Patrz też: Zrujnowana kładka na Puławskiej - tam dojdzie do tragedii
Mężczyzna leżał na tapczanie. Ręce, skrzyżowane na plecach, miał skrępowane prześcieradłem. W ustach ofiary tkwił knebel, a na szyi widoczna była zaciśnięta pętla. Ratownicy natychmiast wynieśli mężczyznę z mieszkania i zaczęli reanimację. Po chwili na miejscu była już karetka pogotowia. Lekarz stwierdził zgon.
Najprawdopodobniej oprawca lub oprawcy udusili 45-latka, a potem podpalili mieszkanie, żeby zatrzeć ślady zbrodni.
Sprawę przejęli policjanci i prokuratorzy. Na razie nie wiadomo, kto ani dlaczego zamordował mężczyznę, ani nawet kim była ofiara.

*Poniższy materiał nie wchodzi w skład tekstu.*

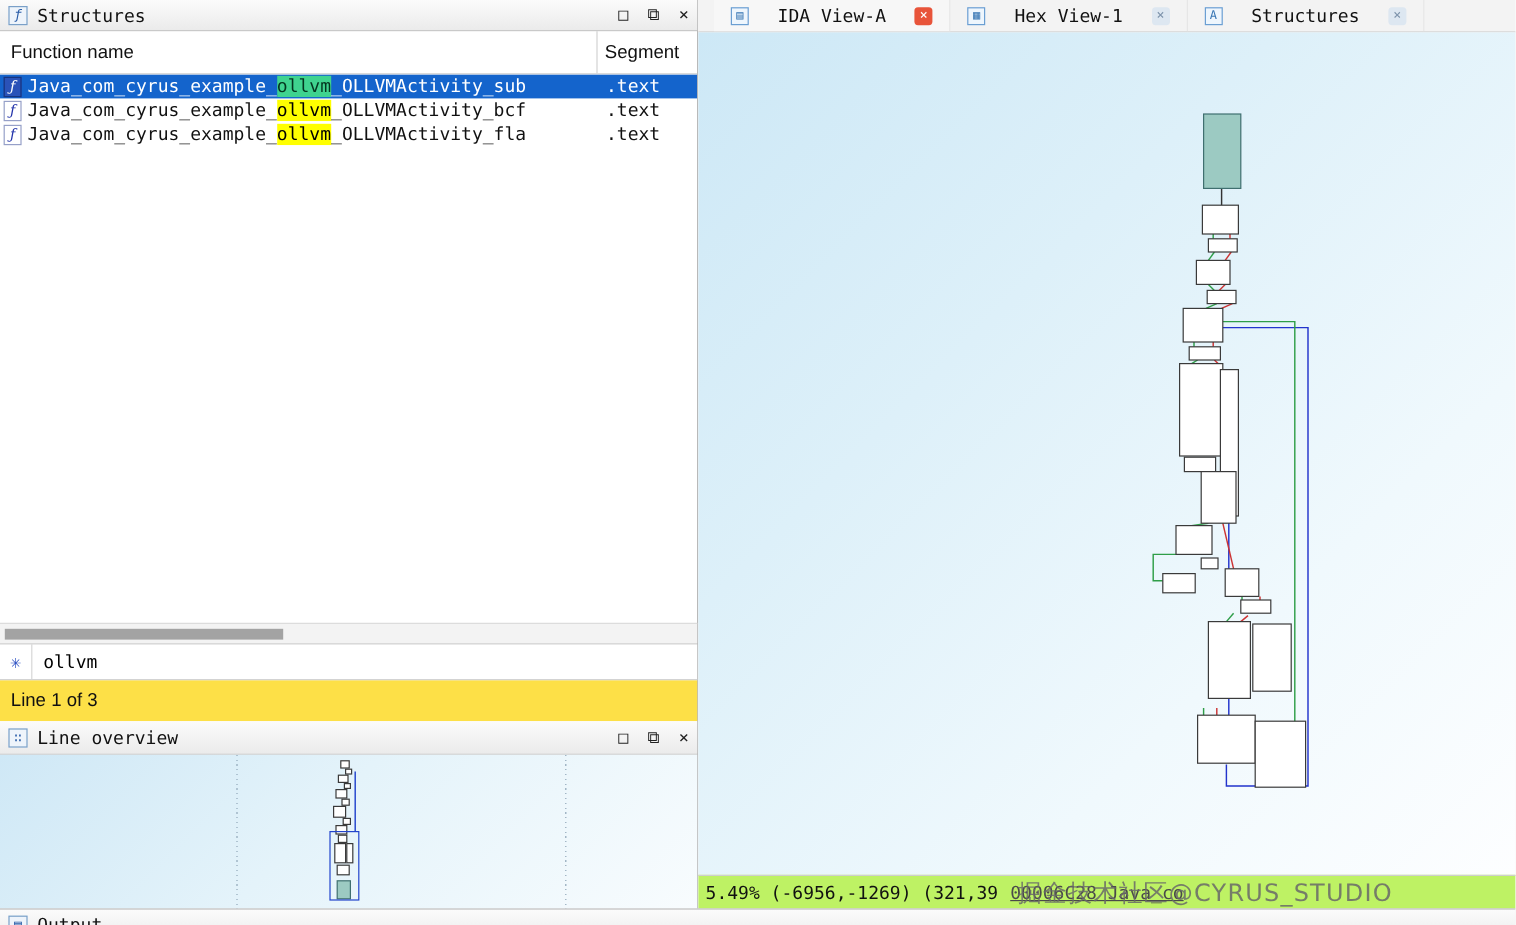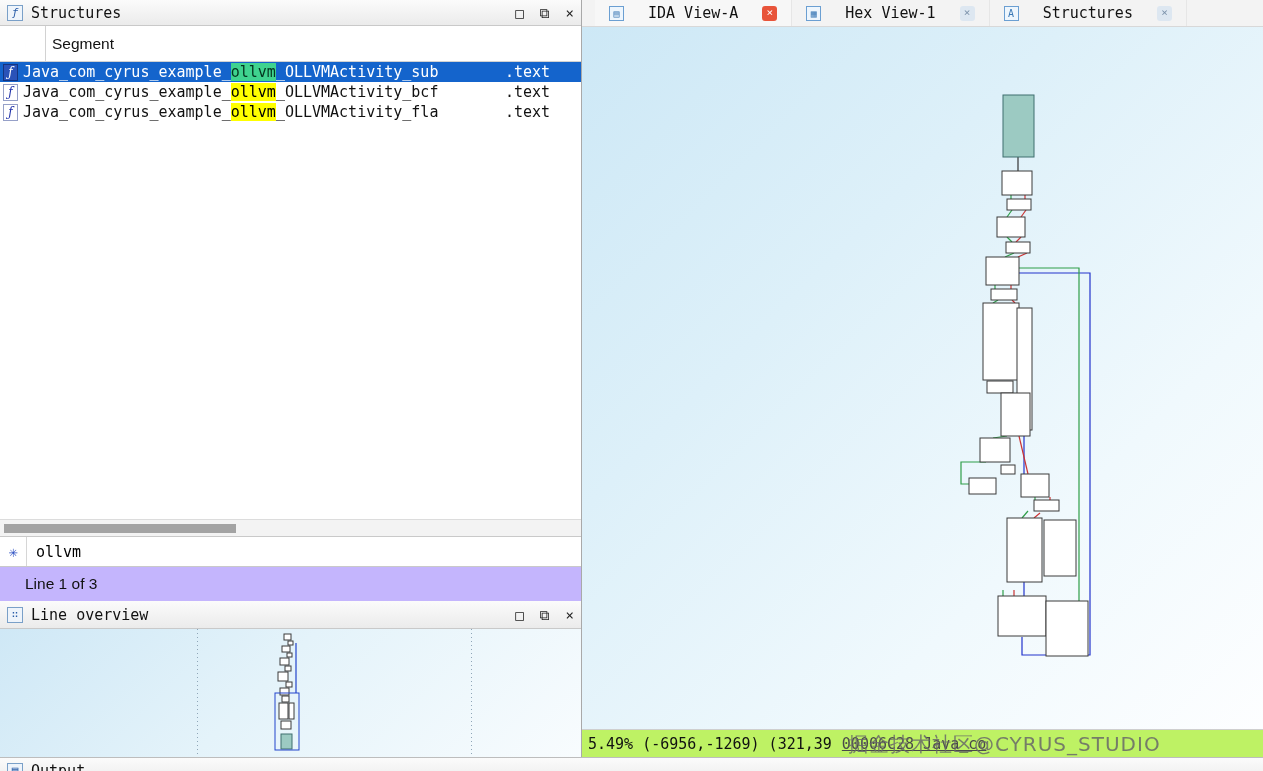--- a/index.html
+++ b/index.html
@@ -110,6 +110,7 @@
       </div>
 
       <div class="fn-header">
+        <div class="col-name">Function name</div>
         <div class="col-seg">Segment</div>
       </div>
 

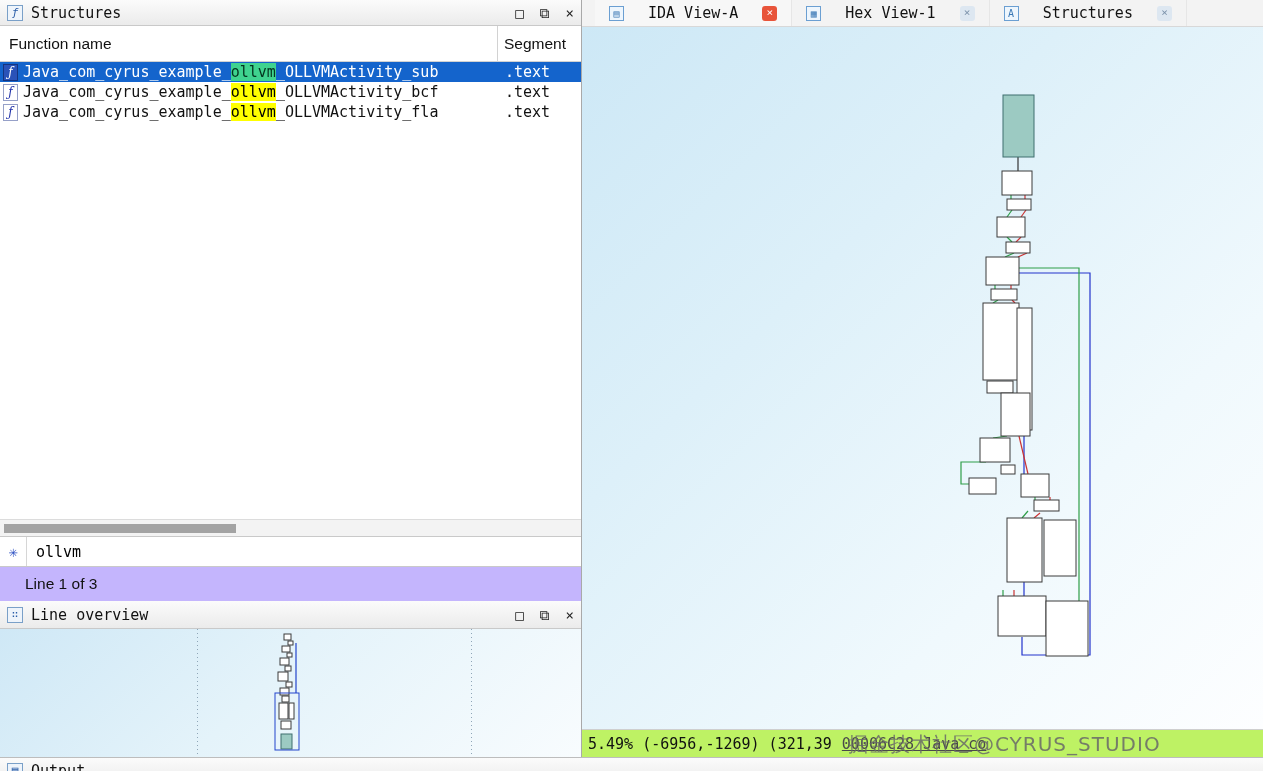--- a/index.html
+++ b/index.html
@@ -51,8 +51,8 @@
   .filter-input { flex:1; height:100%; border:none; outline:none; border-left:1px solid #d6d6d6;
                   font:inherit; font-size:15px; padding-left:9px; background:transparent; }
 
-  .line-status { height:34px; display:flex; align-items:center; padding-left:25px;
-                 font-family:"Liberation Sans",sans-serif; font-size:15.5px; background:#c4b5fd; }
+  .line-status { height:34px; display:flex; align-items:center; padding-left:9px;
+                 font-family:"Liberation Sans",sans-serif; font-size:15.5px; background:#fde047; }
 
   .overview-titlebar { height:28px; }
   .overview-content { position:relative; height:128px;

- Nikt go tu nie znał. On od niedawna wynajmował to mieszkanie. Z nikim nie utrzymywał kontaktów. Może się ukrywał? - opowiadali sąsiedzi zabitego. Policjanci również podejrzewają, że mógł się ukrywać. Ktoś jednak odnalazł go i zamordował. Jak udało nam się nieoficjalnie ustalić, mieszkanie nie było splądrowane, na stole leżał laptop. Tak jakby mordercy przyszli w jednym tylko celu - żeby zabić. Wiele śladów wskazuje na sprawnie przeprowadzoną egzekucję. Dodatkowo po zabójstwie ktoś zamknął drzwi do mieszkania. Może to wskazywać, że mężczyzna znał swoich oprawców i sam wpuścił ich do domu. - Nie wykluczamy żadnej hipotezy - tłumaczy Maciej Karczyński (38 l.), rzecznik stołecznej policji.